Zij pleit ervoor om kennis en inzichten die worden opgedaan bij onderzoek naar klachten bij mensen die corona hebben gehad ook ten goede te laten komen aan Q-koortspatiënten.
Tussen 2006 en 2009 had Nederland te maken met de grootste Q-koortsuitbraak ooit. Vooral geiten op boerderijen in Noord-Brabant en ook Limburg werden ziek. Daarna raakten tienduizenden mensen besmet, meer dan honderd patiënten overleden. Adema: „We mogen ze niet vergeten. Mensen hebben de pech gehad dat ze ziek werden en bleven. Ze verdienen erkenning en herkenning.”

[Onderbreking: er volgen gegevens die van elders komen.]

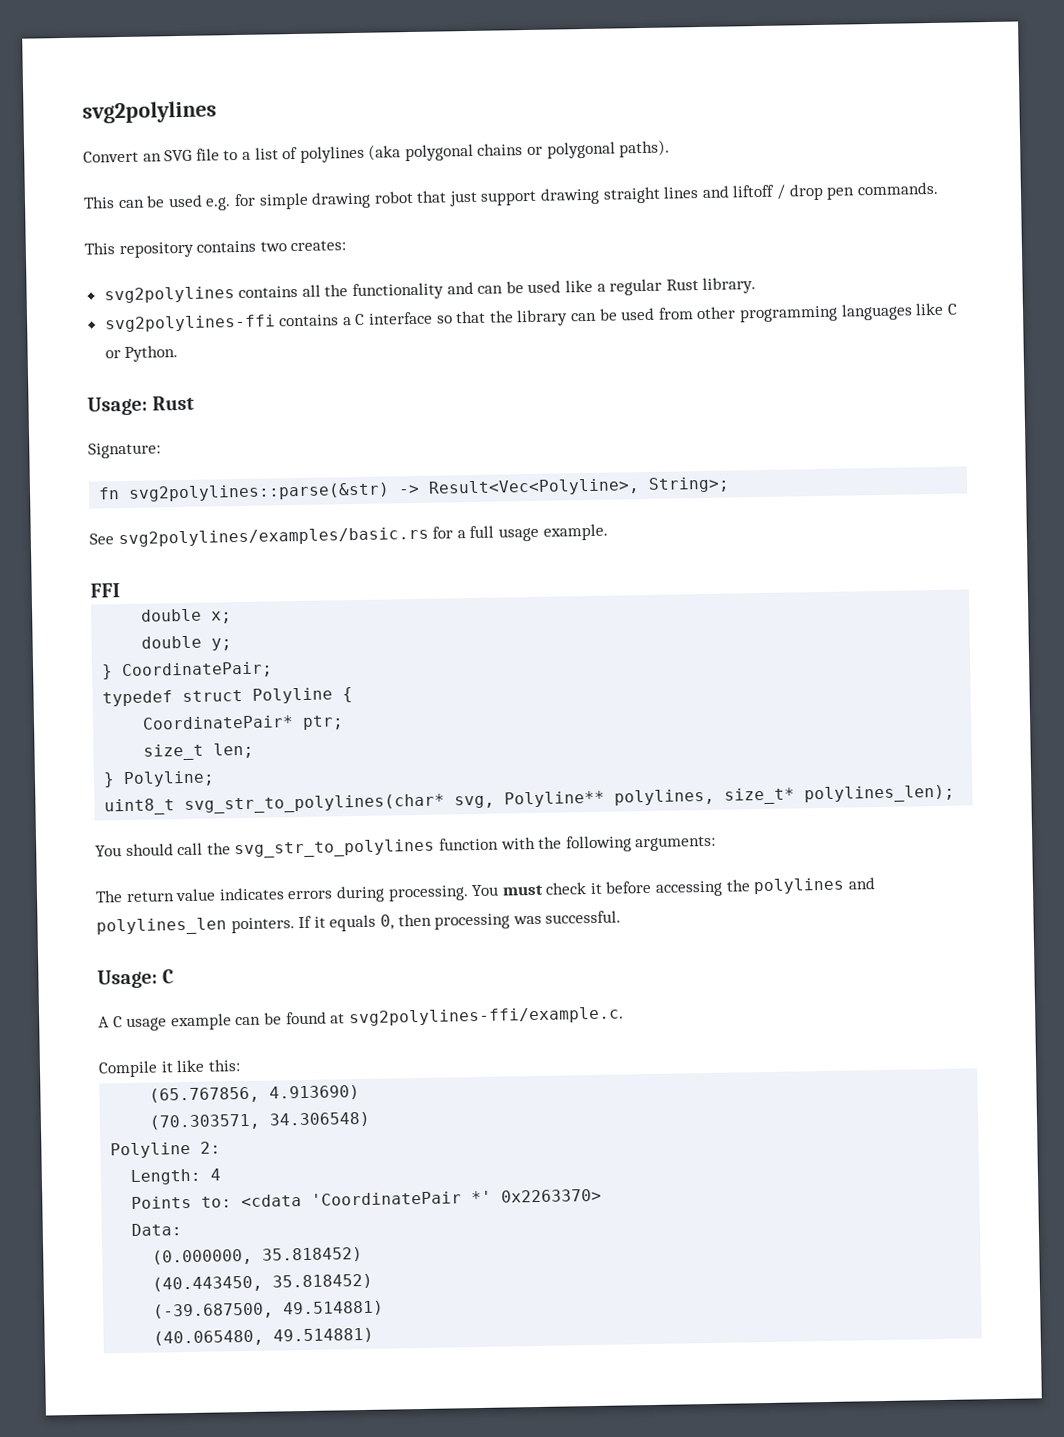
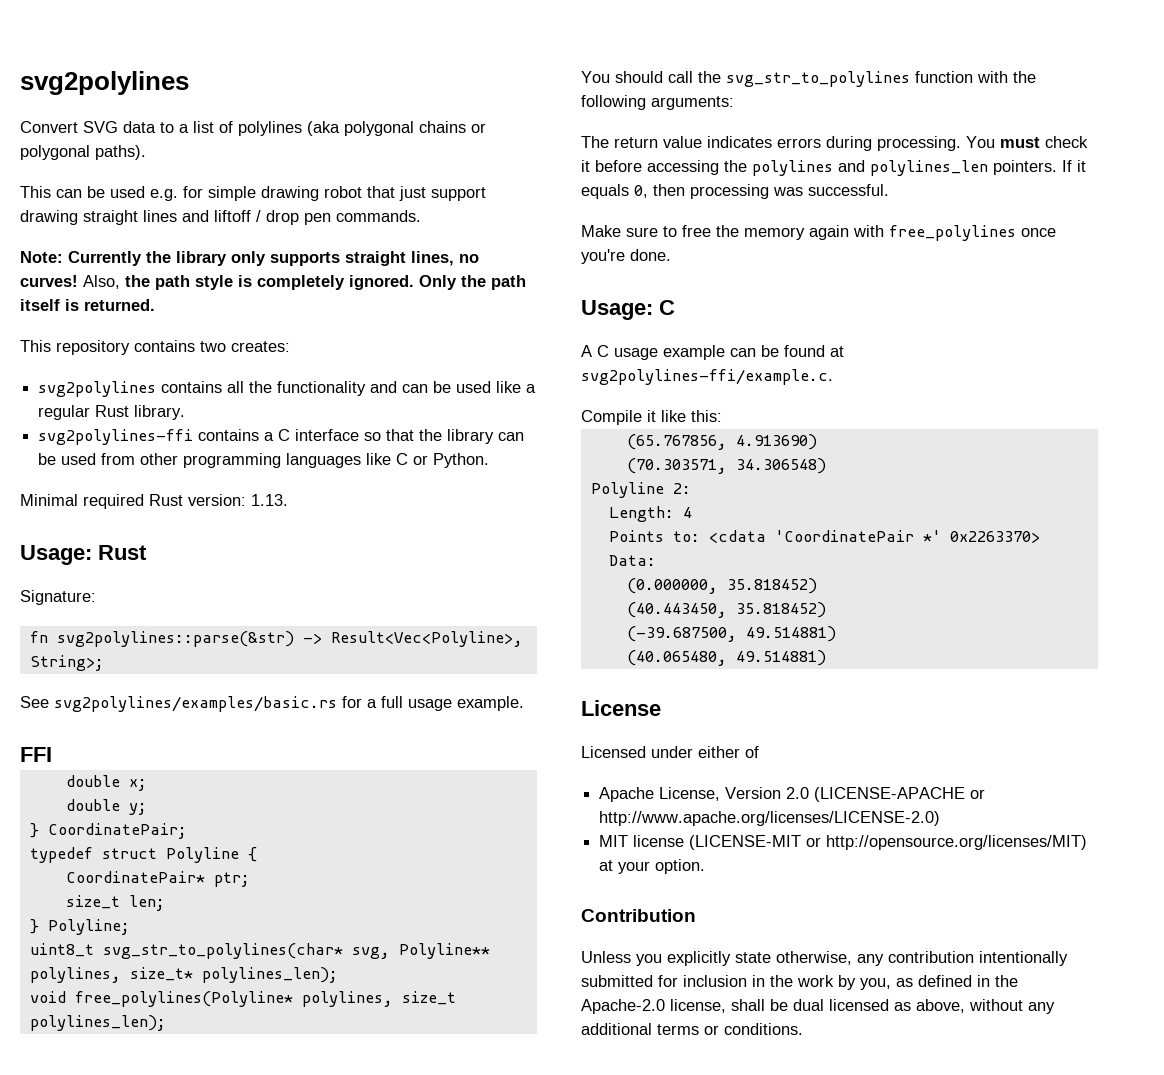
- Convert an SVG file to a list of polylines (aka polygonal chains or polygonal paths).
+ Convert SVG data to a list of polylines (aka polygonal chains or polygonal paths).
+ Note: Currently the library only supports straight lines, no curves! Also, the path style is completely ignored. Only the path itself is returned.
+ Minimal required Rust version: 1.13.
+ void free_polylines(Polyline* polylines, size_t polylines_len);
+ Make sure to free the memory again with free_polylines once you're done.
+ License
+ Licensed under either of
+ Apache License, Version 2.0 (LICENSE-APACHE or http://www.apache.org/licenses/LICENSE-2.0)
+ MIT license (LICENSE-MIT or http://opensource.org/licenses/MIT) at your option.
+ Contribution
+ Unless you explicitly state otherwise, any contribution intentionally submitted for inclusion in the work by you, as defined in the Apache-2.0 license, shall be dual licensed as above, without any additional terms or conditions.

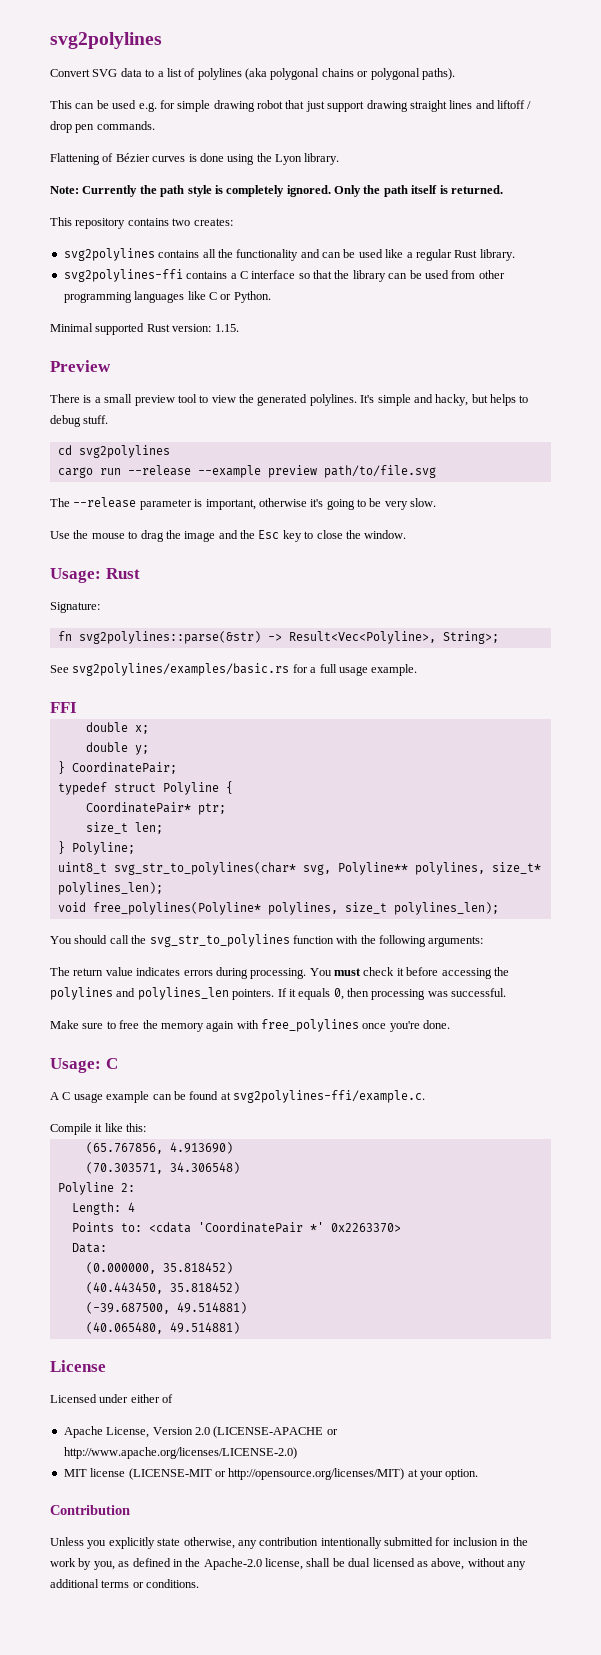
- Note: Currently the library only supports straight lines, no curves! Also, the path style is completely ignored.
+ Flattening of Bézier curves is done using the Lyon library.
+ Note: Currently the path style is completely ignored.
- Minimal required Rust version: 1.13.
+ Minimal supported Rust version: 1.15.
+ Preview
+ There is a small preview tool to view the generated polylines. It's simple and hacky, but helps to debug stuff.
+ cd svg2polylines
+ cargo run --release --example preview path/to/file.svg
+ The --release parameter is important, otherwise it's going to be very slow.
+ Use the mouse to drag the image and the Esc key to close the window.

Vrijdag presenteerde Nationale ombudsman Reinier van Zutphen een rapport over de impact van Q-koorts op het leven van patiënten. Het was het derde rapport over Q-koorts van de Nationale ombudsman. Adema nam het met een dubbel gevoel in ontvangst. „Het helpt om de problemen zichtbaar te maken. Maar hopelijk is dit het laatste rapport over Q-koorts”, stelde ze.
De commissaris van de Koning wees erop dat het niet toevallig is dat Van Zutphen deze rapportage twaalf jaar na het eerste rapport over Q-koorts aanbood op het provinciehuis in Noord-Brabant. „De eerste grote uitbraak was in 2007 in Herpen. Dit is nog altijd de grootste Q-koortsepidemie en die heeft onze provincie heel hard geraakt.”